↓↓↓

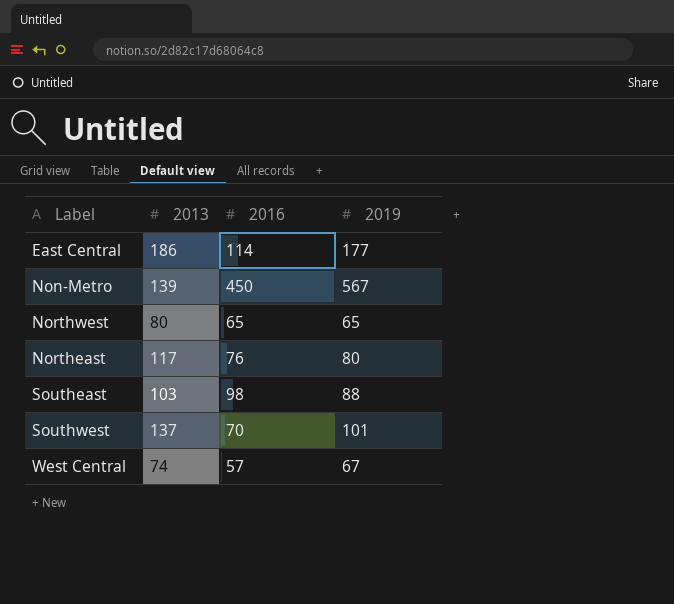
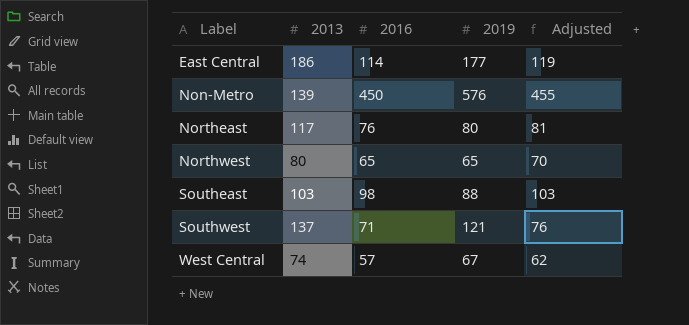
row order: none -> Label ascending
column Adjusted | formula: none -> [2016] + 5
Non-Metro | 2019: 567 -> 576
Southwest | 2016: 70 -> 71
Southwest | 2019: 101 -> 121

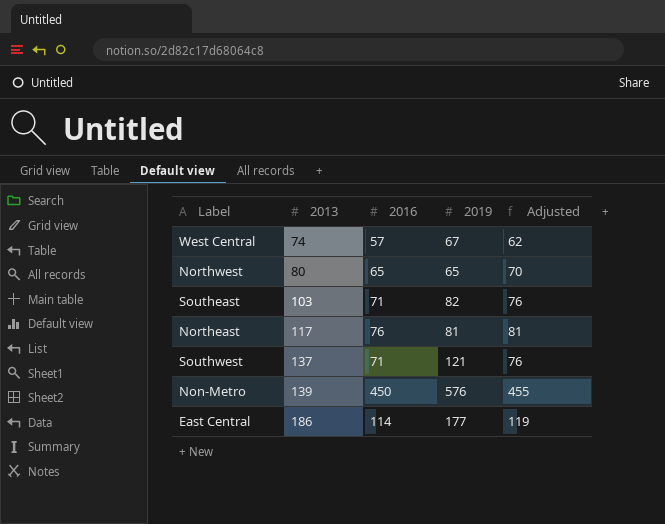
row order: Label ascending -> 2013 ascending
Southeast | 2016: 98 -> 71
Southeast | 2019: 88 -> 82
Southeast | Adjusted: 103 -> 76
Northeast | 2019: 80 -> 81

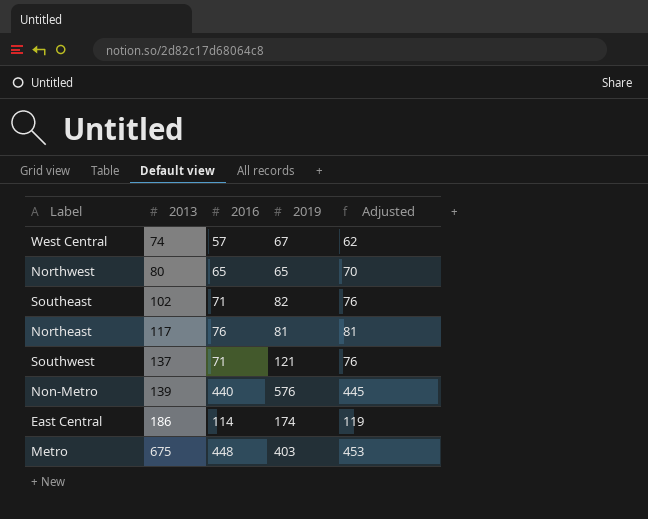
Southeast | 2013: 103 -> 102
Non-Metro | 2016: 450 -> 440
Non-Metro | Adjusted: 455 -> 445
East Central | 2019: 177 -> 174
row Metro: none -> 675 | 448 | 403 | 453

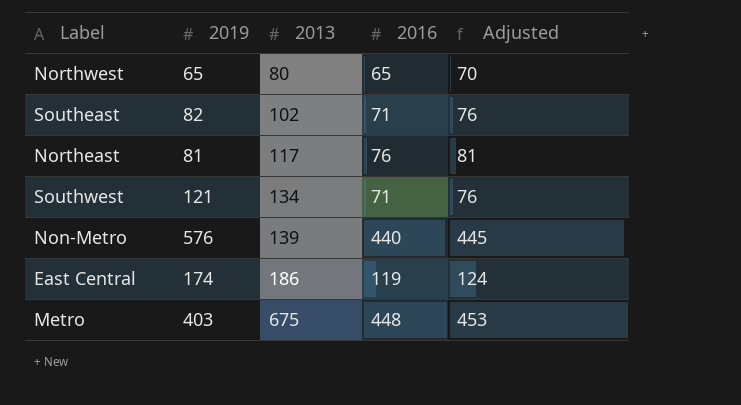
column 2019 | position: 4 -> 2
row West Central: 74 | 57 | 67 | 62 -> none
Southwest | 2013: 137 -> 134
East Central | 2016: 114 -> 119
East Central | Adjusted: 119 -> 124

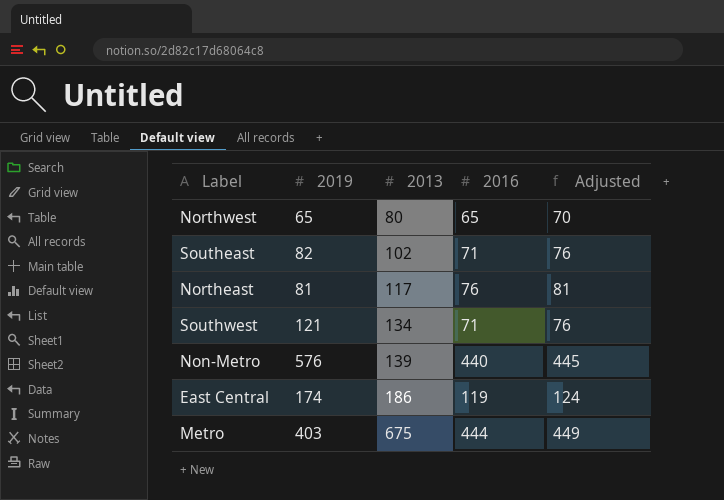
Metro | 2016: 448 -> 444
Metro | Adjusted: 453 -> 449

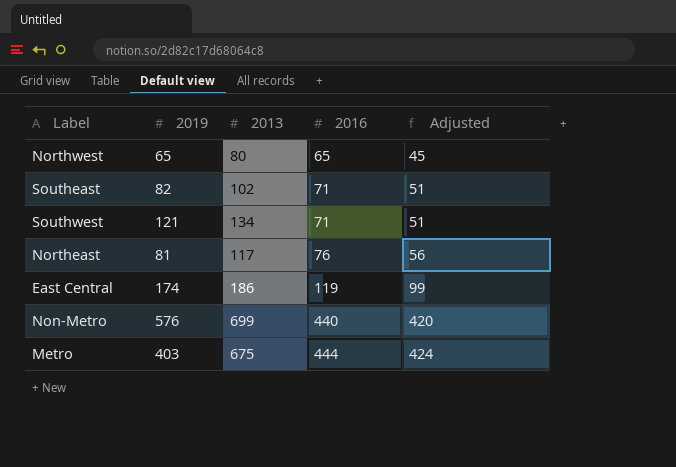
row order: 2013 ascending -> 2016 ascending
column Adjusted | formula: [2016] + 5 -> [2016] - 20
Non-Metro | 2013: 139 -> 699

↑↑↑

### What to produce
Please go through the material and return each line where the word "ascending" appears.

### Finished exercise
row order: none -> Label ascending
row order: Label ascending -> 2013 ascending
row order: 2013 ascending -> 2016 ascending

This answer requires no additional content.